I wonder if Franklin Foer has been equally vehement in denouncing the anti-Israel and anti-Semitic harassment on American university campuses, or the ongoing relationship of prominent Democrats with Louis Farrakhan, or the attempted political murders of Steve Scalise and others. After Nancy Pelosi said “I just don’t even know why there aren’t uprisings all over the country,” did he call for the shunning of Pelosi contributors?
Saturday, from a journalist named Julia Loffe:
And a word to my fellow American Jews: This president makes this possible. Here. Where you live. I hope the embassy move over there, where you don’t live was worth it.
So she thinks the US should establish its foreign policy to ensure against a possible violent reaction from any of the worst criminals, crazies, and thugs in the country? That is an equation with no solutions, and her foregoing tweet doesn’t strike me as even being sane.
Also Saturday, journalist Salena Zito was confronted by a reporter for the Guardian:
In middle of a somber moment at staging area while I was talking to a member of the Jewish community this @guardian reporter started screaming at me that I was an anti-Semite/that I caused shooting because I reports on Trump & to leave and kept screaming in my face to get out.
“Progressives” often accuse Trump supporters of being “haters”, but it should be obvious that many of the Progs are themselves filled with hate and rage to a frightening degree.
John Podhoretz:
Based on the early evidence, the shooter was not only consumed with a hatred of Jews but possessed a kind of sneering contempt for Trump on the grounds that Trump was basically a Jewish agent or a Jew-lover himself. Trump can only be blamed for the murderous Jew-killing actions of someone who thought of him that way by people who are so consumed by hatred of him that there is nothing they won’t blame him for.
It has even been asserted that Soros is shorthand for the Jews, and anyone who has said anything about him (presumably he means said anything negative about him) has blood on their hands. (I suspect that the people making these claims are mostly the same people who object vehemently to “big money in politics.”)
Masha Merkulova, who came to the US from the Soviet Union:
Not a week goes by that I don’t hear about university professors who are concerned about openly identifying as Zionist for fear of being punished in their professional lives; or college students who worry about their grades and social lives if they object to their professors’ anti-Israel words and actions; or teens whose teachers are outwardly anti-Israel and anti-Semitic, or whose classmates draw a swastika next to their name.

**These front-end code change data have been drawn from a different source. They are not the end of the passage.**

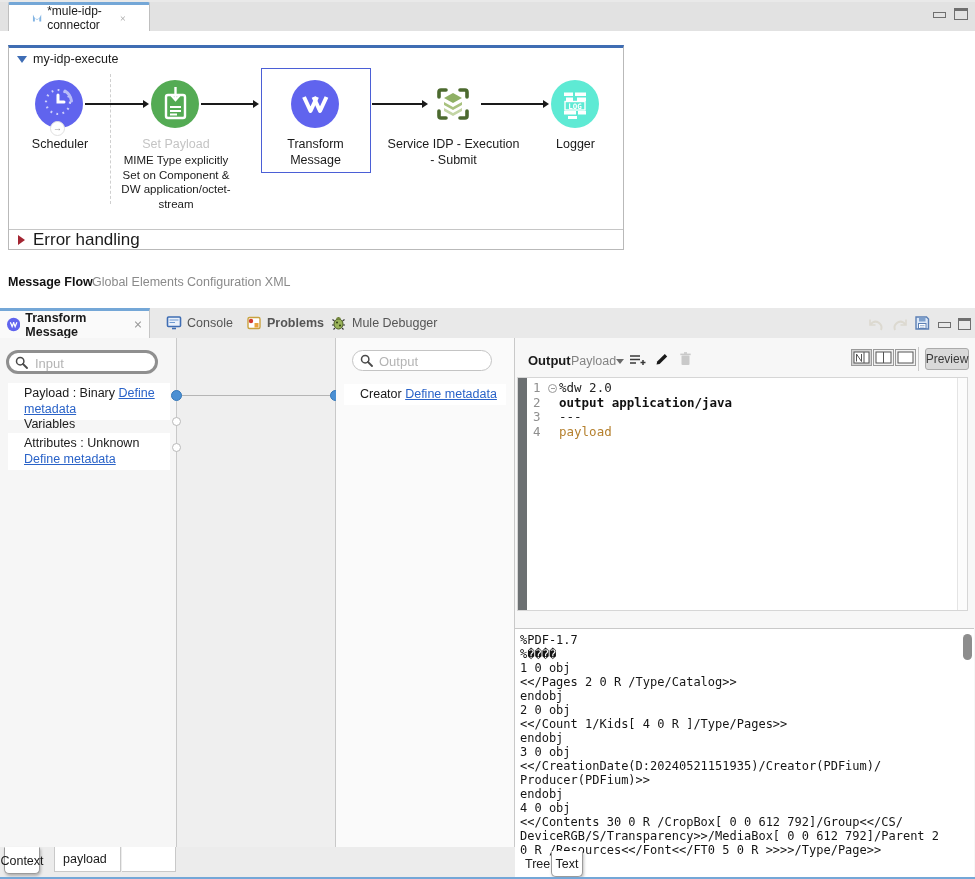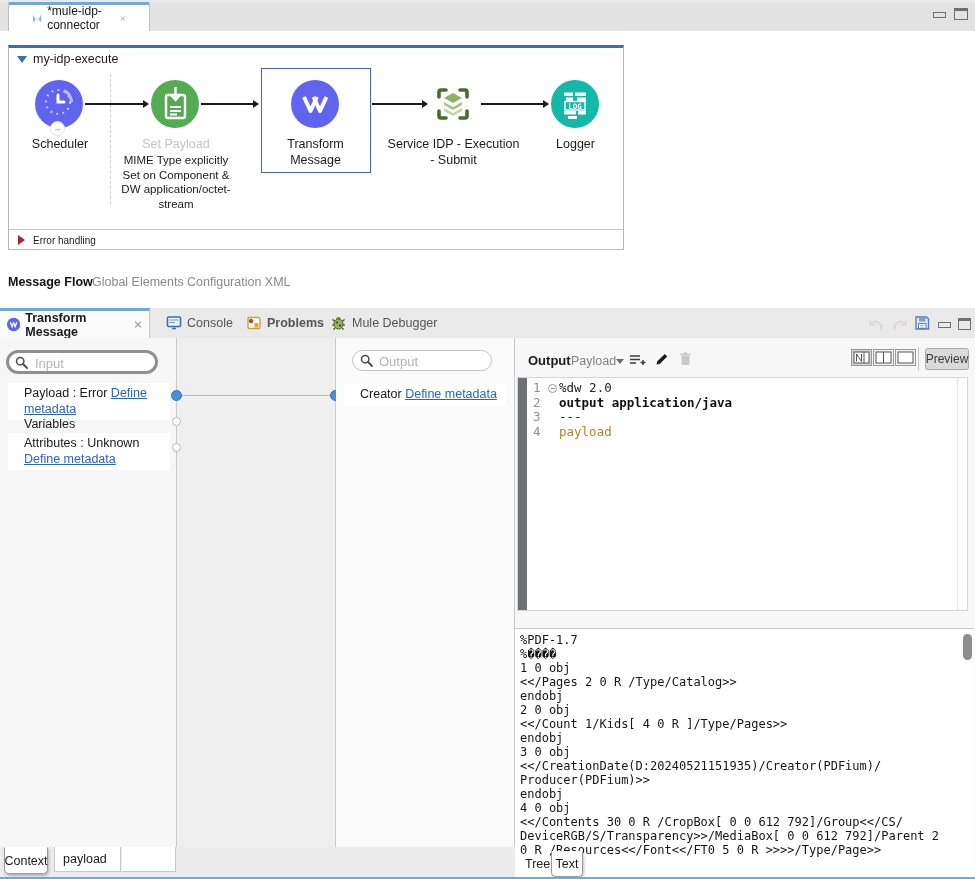--- a/index.html
+++ b/index.html
@@ -21,21 +21,21 @@
   .tri-down{width:0;height:0;border-left:5px solid transparent;border-right:5px solid transparent;border-top:7px solid #3e6db5;}
   .tri-right{width:0;height:0;border-top:5px solid transparent;border-bottom:5px solid transparent;border-left:7px solid #a32532;}
   .circle48{position:absolute;width:48px;height:48px;border-radius:50%;}
   .comp-label{position:absolute;font-size:12.5px;line-height:15.5px;text-align:center;color:#1a1a1a;}
   .comp-caption{position:absolute;font-size:11.5px;line-height:14.5px;text-align:center;color:#1a1a1a;}
   .arrow{position:absolute;height:1.5px;background:#1a1a1a;}
   .arrow::after{content:"";position:absolute;right:-6px;top:-3px;width:0;height:0;
     border-left:6px solid #1a1a1a;border-top:4px solid transparent;border-bottom:4px solid transparent;}
   .dashed-line{position:absolute;border-left:1px dashed #cfcfcf;width:0;}
   .sel-rect{position:absolute;border:1px solid #4b5fd6;background:transparent;}
-  .eh-row{position:absolute;left:0;right:0;top:181px;height:20px;border-top:1px solid #c6c6c6;display:flex;align-items:center;font-size:10px;}
+  .eh-row{position:absolute;left:0;right:0;top:181px;height:20px;border-top:1px solid #c6c6c6;display:flex;align-items:center;font-size:17px;}
   .sched-badge{position:absolute;width:13px;height:13px;border-radius:50%;background:#fff;border:1px solid #e0e0e0;
     display:flex;align-items:center;justify-content:center;font-size:9px;color:#9a9a9a;line-height:1;}
   
   .view-tab{position:absolute;top:275px;font-size:12.5px;}
   
   .panel-tabbar{position:absolute;left:0;top:308px;width:975px;height:30px;background:#e9e9e9;border-bottom:1px solid #d2d2d2;box-sizing:content-box;}
   .ptab-active{position:absolute;left:0;top:0;width:150px;height:30px;box-sizing:border-box;background:#fafafa;
     border-top:3px solid #74a7d7;border-right:1px solid #c6c6c6;display:flex;align-items:center;gap:5px;padding:0 7px;font-size:12.5px;font-weight:600;}
   .ptab{position:absolute;top:0;height:30px;display:flex;align-items:center;gap:5px;padding:0 6px;font-size:12.5px;color:#555;}
   
@@ -159,21 +159,21 @@
           </g>
           <path d="M24 13 L33 18 L24 23 L15 18 Z" fill="#8fb065"></path>
           <path d="M15 22 L24 27 L33 22 L33 25 L24 30 L15 25 Z" fill="#a9c27f"></path>
           <path d="M15 28 L24 33 L33 28 L33 31 L24 36 L15 31 Z" fill="#c3d5a5"></path>
         </svg>
       </div>
       <div class="comp-label" style="left:376px;top:89px;width:137px;">Service IDP - Execution - Submit</div>
 
       <div class="arrow" style="left:472px;top:55px;width:62px;"></div>
 
-      <div class="circle48" style="left:542px;top:32px;background:#14b8a6;">
+      <div class="circle48" style="left:542px;top:32px;background:#5eead4;">
         <svg width="48" height="48" viewBox="0 0 48 48">
           <g fill="#fff">
             <rect x="13" y="12.5" width="9" height="3.5"></rect>
               <rect x="24" y="12.5" width="11" height="3.5"></rect>
             <rect x="15" y="17.5" width="7" height="3.5"></rect>
               <rect x="26" y="17.5" width="9" height="3.5"></rect>
             <rect x="13" y="31" width="12" height="3.5"></rect>
               <rect x="27" y="31" width="8" height="3.5"></rect>
             <rect x="17" y="36" width="9" height="3"></rect>
           </g>
@@ -255,21 +255,21 @@
 
     <div class="input-panel">
       <div class="search-box" style="left:6px;top:12px;width:152px;height:24px;border:3px solid #8f8f8f;">
         <svg class="abs" style="left:6px;top:3px;" width="13" height="13" viewBox="0 0 13 13">
           <circle cx="5.2" cy="5.2" r="3.7" fill="none" stroke="#4a4a4a" stroke-width="1.5"></circle>
           <path d="M8 8 L12 12" stroke="#4a4a4a" stroke-width="1.8" stroke-linecap="round"></path>
         </svg>
         <input type="text" placeholder="Input" style="">
       </div>
       <div class="tree-row" style="top:45px;background:#fff;">
-        <span>Payload : Error</span>
+        <span>Payload : Binary</span>
         <a>Define metadata</a>
       </div>
       <div class="tree-row" style="top:76px;">
         <span>Variables</span>
       </div>
       <div class="tree-row" style="top:95px;background:#fff;">
         <span>Attributes : Unknown</span>
         <a>Define metadata</a>
       </div>
     </div>
@@ -384,21 +384,21 @@
           </div>
         <div class="pdf-scrollthumb"></div>
       </div>
 
       <span class="abs" style="left:10px;top:519px;font-size:12.5px;color:#222;">Tree</span>
       <div class="mini-tab-raised" style="left:36px;top:513px;width:32px;height:26px;">
         <span>Text</span>
       </div>
     </div>
 
-    <div class="mini-tab-raised" style="left:4px;top:509px;width:44px;height:27px;">
+    <div class="mini-tab-raised" style="left:4px;top:509px;width:36px;height:27px;">
       <span>Context</span>
     </div>
     <div class="mini-tab-flat" style="left:54px;top:509px;width:67px;height:25px;">
       <span>payload</span>
     </div>
     <div class="mini-tab-flat" style="left:122px;top:509px;width:54px;height:25px;border-left:none;"></div>
   </div>
 
   <div class="bottom-blue"></div>
 </div>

Yet this sort of thing seems to be of little interest to most prominent journalists, “intellectual” writers, activist-entertainers, etc…most probably because it can’t be used as a hammer to beat up on their favorite targets.
Much of the Left today seems absolutely blinded by hate. (For one more example, see the disruption of a moment of silence for the Pittsburgh victims, at a Marsha Blackburn event in Tennessee.) As the election approaches, I am convinced that it’s important to keep these people as far away as possible from the levers of power. The assertions that there should be a prohibition against criticism of George Soros seems like a clear indicator that the Left, if they had the power, would like to treat this as a Reichstag Fire moment to shut down speech and political activity of which they don’t approve.